** Dataset entries **
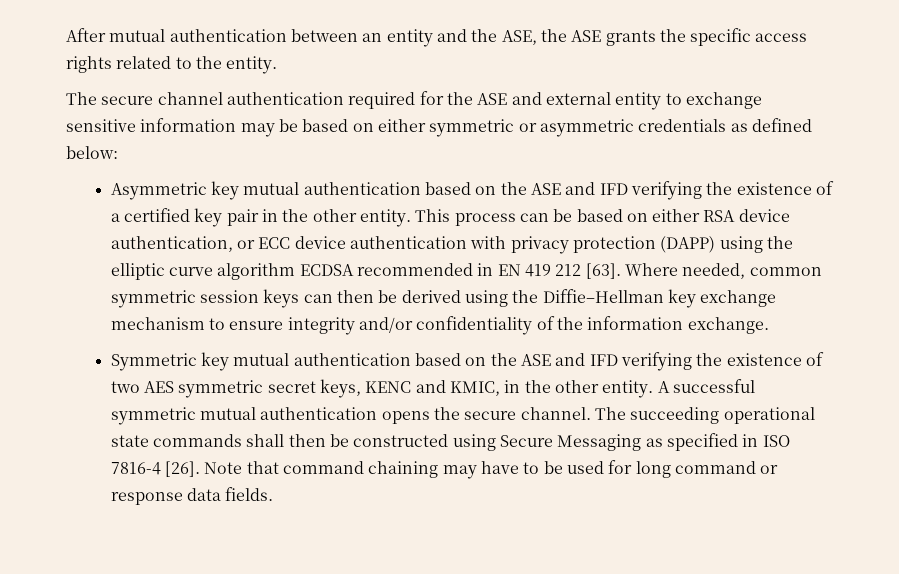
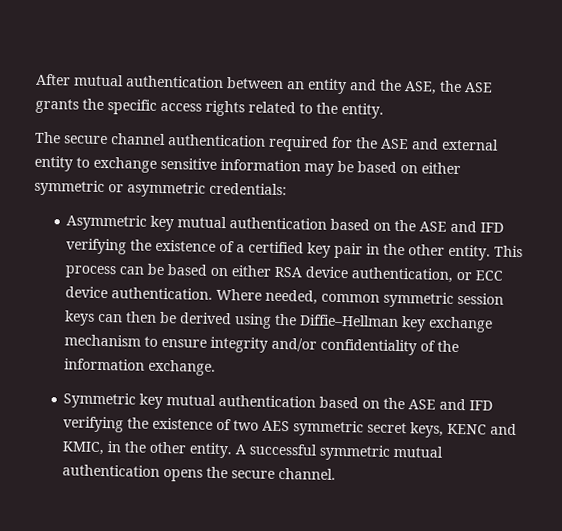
- The secure channel authentication required for the ASE and external entity to exchange sensitive information may be based on either symmetric or asymmetric credentials as defined below:
+ The secure channel authentication required for the ASE and external entity to exchange sensitive information may be based on either symmetric or asymmetric credentials:
- This process can be based on either RSA device authentication, or ECC device authentication with privacy protection (DAPP) using the elliptic curve algorithm ECDSA recommended in EN 419 212 [63].
+ This process can be based on either RSA device authentication, or ECC device authentication.
- The succeeding operational state commands shall then be constructed using Secure Messaging as specified in ISO 7816-4 [26]. Note that command chaining may have to be used for long command or response data fields.

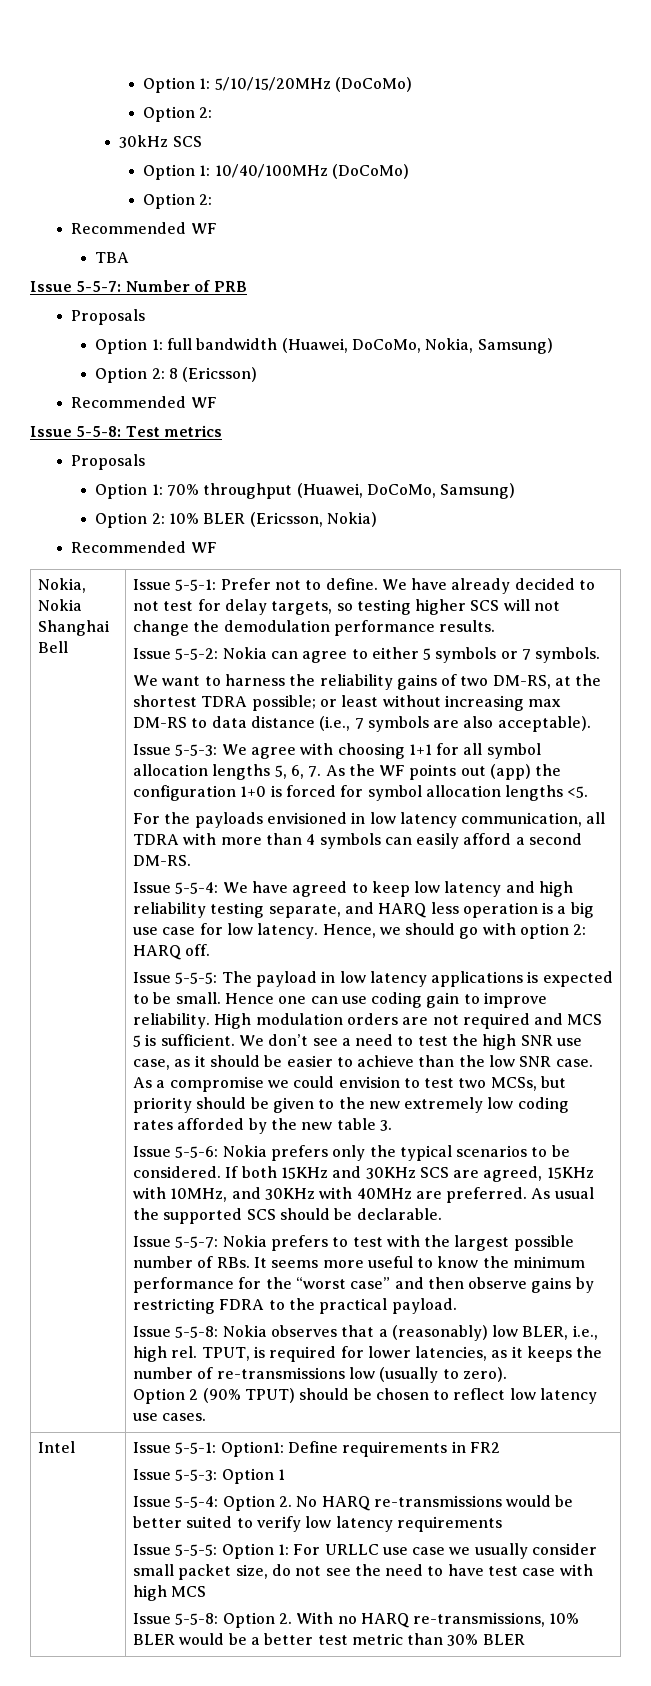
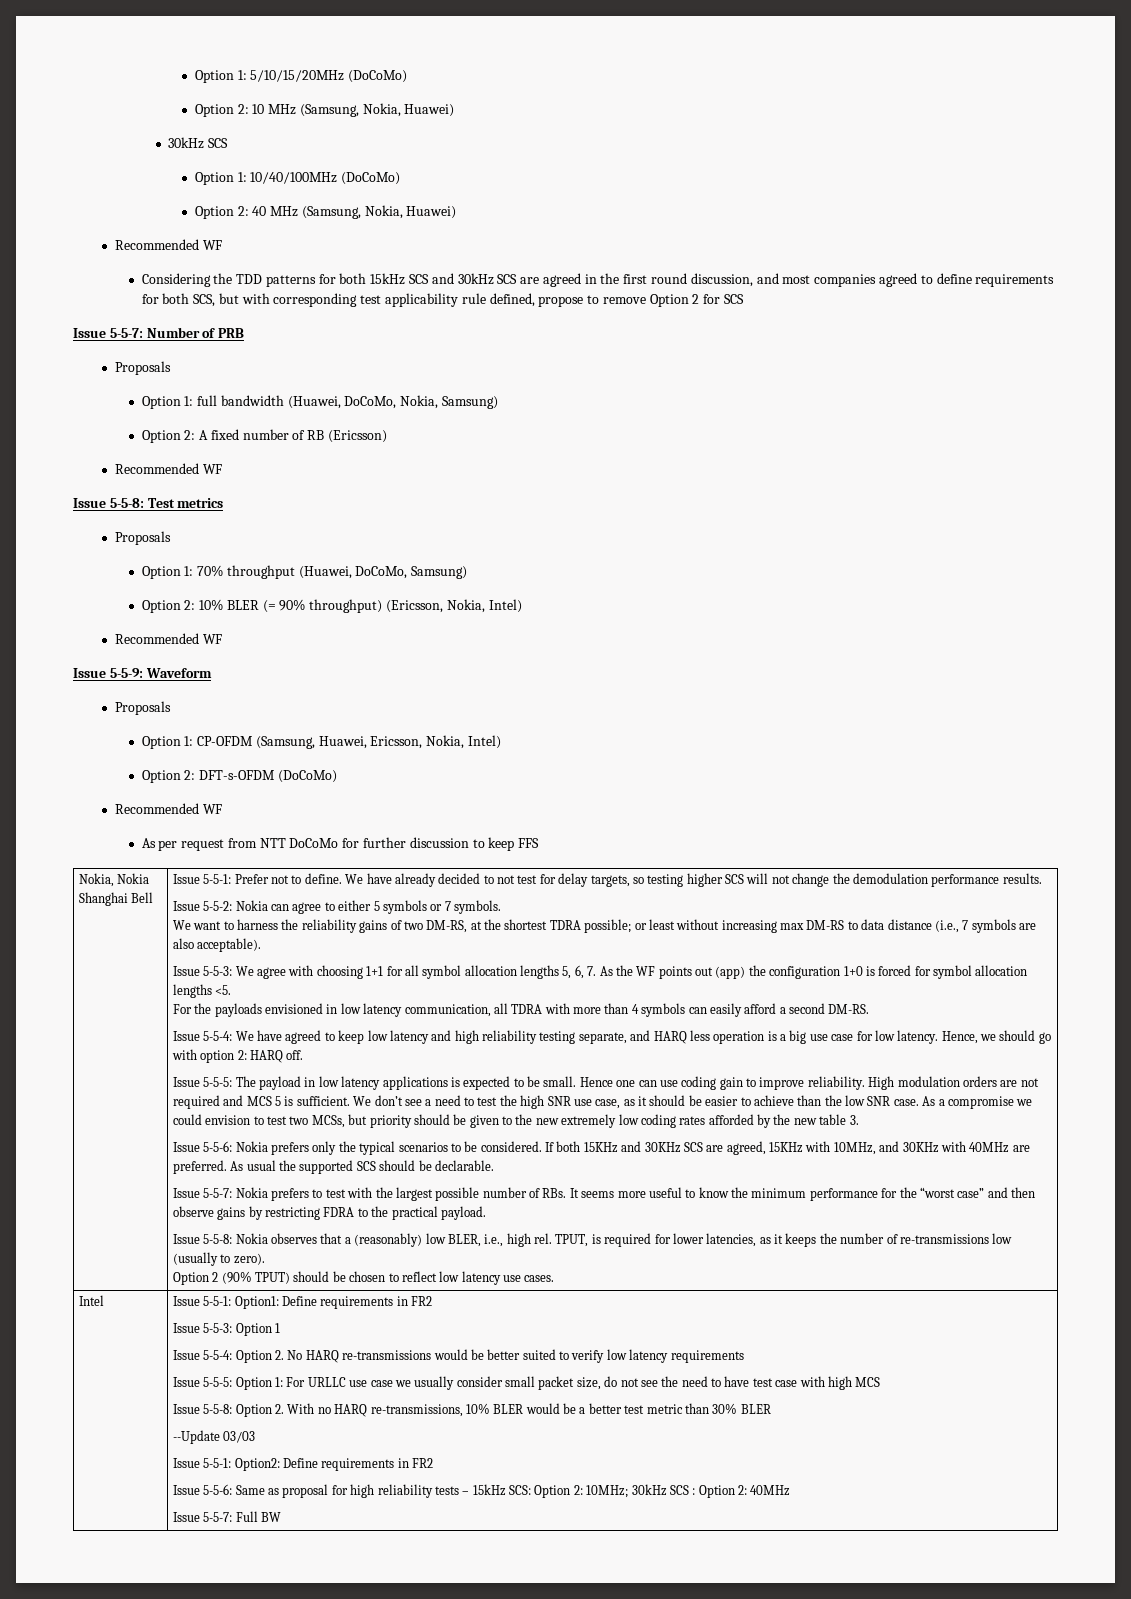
  Option 1: 5/10/15/20MHz (DoCoMo)
- Option 2:
+ Option 2: 10 MHz (Samsung, Nokia, Huawei)
  Option 1: 10/40/100MHz (DoCoMo)
- Option 2:
+ Option 2: 40 MHz (Samsung, Nokia, Huawei)
  Recommended WF
- TBA
+ Considering the TDD patterns for both 15kHz SCS and 30kHz SCS are agreed in the first round discussion, and most companies agreed to define requirements for both SCS, but with corresponding test applicability rule defined, propose to remove Option 2 for SCS
- Option 2: 8 (Ericsson)
+ Option 2: A fixed number of RB (Ericsson)
- Option 2: 10% BLER (Ericsson, Nokia)
+ Option 2: 10% BLER (= 90% throughput) (Ericsson, Nokia, Intel)
  Recommended WF
+ Issue 5-5-9: Waveform
+ Proposals
+ Option 1: CP-OFDM (Samsung, Huawei, Ericsson, Nokia, Intel)
+ Option 2: DFT-s-OFDM (DoCoMo)
+ Recommended WF
+ As per request from NTT DoCoMo for further discussion to keep FFS
+ --Update 03/03
+ Issue 5-5-1: Option2: Define requirements in FR2
+ Issue 5-5-6: Same as proposal for high reliability tests – 15kHz SCS: Option 2: 10MHz; 30kHz SCS : Option 2: 40MHz
+ Issue 5-5-7: Full BW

** Goal of the exercise **
Give the entries above again word for word, without the pictures.

** Response box **
- The secure channel authentication required for the ASE and external entity to exchange sensitive information may be based on either symmetric or asymmetric credentials as defined below:
+ The secure channel authentication required for the ASE and external entity to exchange sensitive information may be based on either symmetric or asymmetric credentials:
- This process can be based on either RSA device authentication, or ECC device authentication with privacy protection (DAPP) using the elliptic curve algorithm ECDSA recommended in EN 419 212 [63].
+ This process can be based on either RSA device authentication, or ECC device authentication.
- The succeeding operational state commands shall then be constructed using Secure Messaging as specified in ISO 7816-4 [26]. Note that command chaining may have to be used for long command or response data fields.

  Option 1: 5/10/15/20MHz (DoCoMo)
- Option 2:
+ Option 2: 10 MHz (Samsung, Nokia, Huawei)
  Option 1: 10/40/100MHz (DoCoMo)
- Option 2:
+ Option 2: 40 MHz (Samsung, Nokia, Huawei)
  Recommended WF
- TBA
+ Considering the TDD patterns for both 15kHz SCS and 30kHz SCS are agreed in the first round discussion, and most companies agreed to define requirements for both SCS, but with corresponding test applicability rule defined, propose to remove Option 2 for SCS
- Option 2: 8 (Ericsson)
+ Option 2: A fixed number of RB (Ericsson)
- Option 2: 10% BLER (Ericsson, Nokia)
+ Option 2: 10% BLER (= 90% throughput) (Ericsson, Nokia, Intel)
  Recommended WF
+ Issue 5-5-9: Waveform
+ Proposals
+ Option 1: CP-OFDM (Samsung, Huawei, Ericsson, Nokia, Intel)
+ Option 2: DFT-s-OFDM (DoCoMo)
+ Recommended WF
+ As per request from NTT DoCoMo for further discussion to keep FFS
+ --Update 03/03
+ Issue 5-5-1: Option2: Define requirements in FR2
+ Issue 5-5-6: Same as proposal for high reliability tests – 15kHz SCS: Option 2: 10MHz; 30kHz SCS : Option 2: 40MHz
+ Issue 5-5-7: Full BW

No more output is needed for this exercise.